NID Explained

This is to help beginners understand what exactly an NID is and what they are used for (content was originally posted on forums).

Just casually speaking, I usually use “nid” interchangeably to mean either the 32bit hash or the function name that belongs to that hash.

Technically though, an “nid” is a Name Identifier (SCE’s terminology). That is, a value that is used to identify a name. It is a 32bit hex value that is taken from the first 32bits of the SHA1 hash of a name (in little endian format).

Example: for the name “HelloWorld”,

- the SHA1 hash of the string:

  1. db 8a c1 c2 59 eb 89 d4 a1 31 b2 53 ba cf ca 5f 31 9d 54 f2

- the first 32bits are:

  1. db 8a c1 c2

- and in little endian format, makes:

  1. 0xc2c18adb

Therefore 0xc2c18adb is then the Name Identifier (the NID) for the name “HelloWorld”.

SCE uses these nids to identify the imports/exports of a module. We do not know the original names of these functions. However, since we know the nids (the hash of the name of the functions) we can run a dictionary brute force attack on the nids to crack the original names.

Though there’s a bit more skill to actually crack them. Firstly, you need to correctly guess the prefix; secondly, you need to be able to differentiate real hits from false positives (since the nid is only using 32bits of the hash, you will get a LOT of false positives); and thirdly, you need to be able to carefully choose a good dictionary (again because of false positives). It also helps to target individual functions, knowing what the function does helps in guessing its name and hence building a good dictionary for it.

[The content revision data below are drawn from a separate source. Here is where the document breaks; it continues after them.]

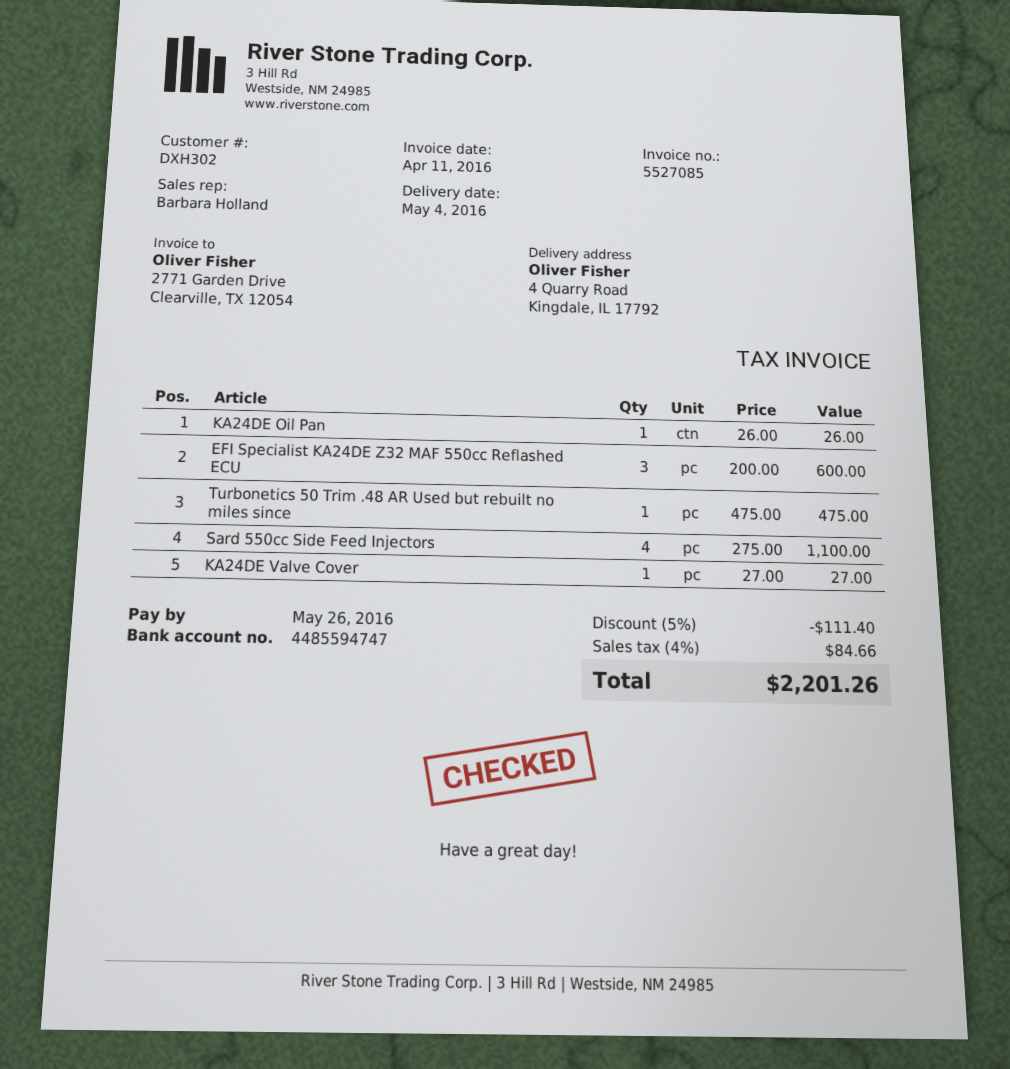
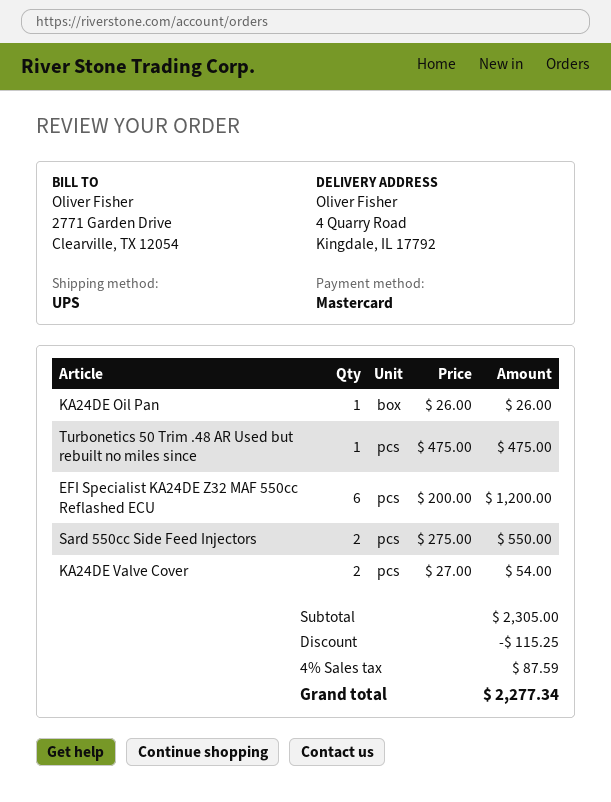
EFI Specialist KA24DE Z32 MAF 550cc Reflashed ECU: 3 x 200.00 = 600.00 -> 6 x 200.00 = 1200.00
Sard 550cc Side Feed Injectors: 4 x 275.00 = 1100.00 -> 2 x 275.00 = 550.00
KA24DE Valve Cover: 1 x 27.00 = 27.00 -> 2 x 27.00 = 54.00
discount: 111.40 -> 115.25
tax: 4% = 84.66 -> 4% = 87.59
total: 2201.26 -> 2277.34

From fw 3.70 and onwards, SCE started “randomising” the nids so they could no longer be cracked via a dictionary brute force. These new nids are not actually “random” but instead, they now append a new 128bit “randomising key” to the end of each string before the SHA1 hash is calculated. A 128bit value is almost impossible to bruteforce practically so these new nids cannot be cracked anymore.

The randomising key is changed every few fw updates which means the nids also get changed in each of those updates. So now new functions and new libs added after 3.70 will probably also remain unknown.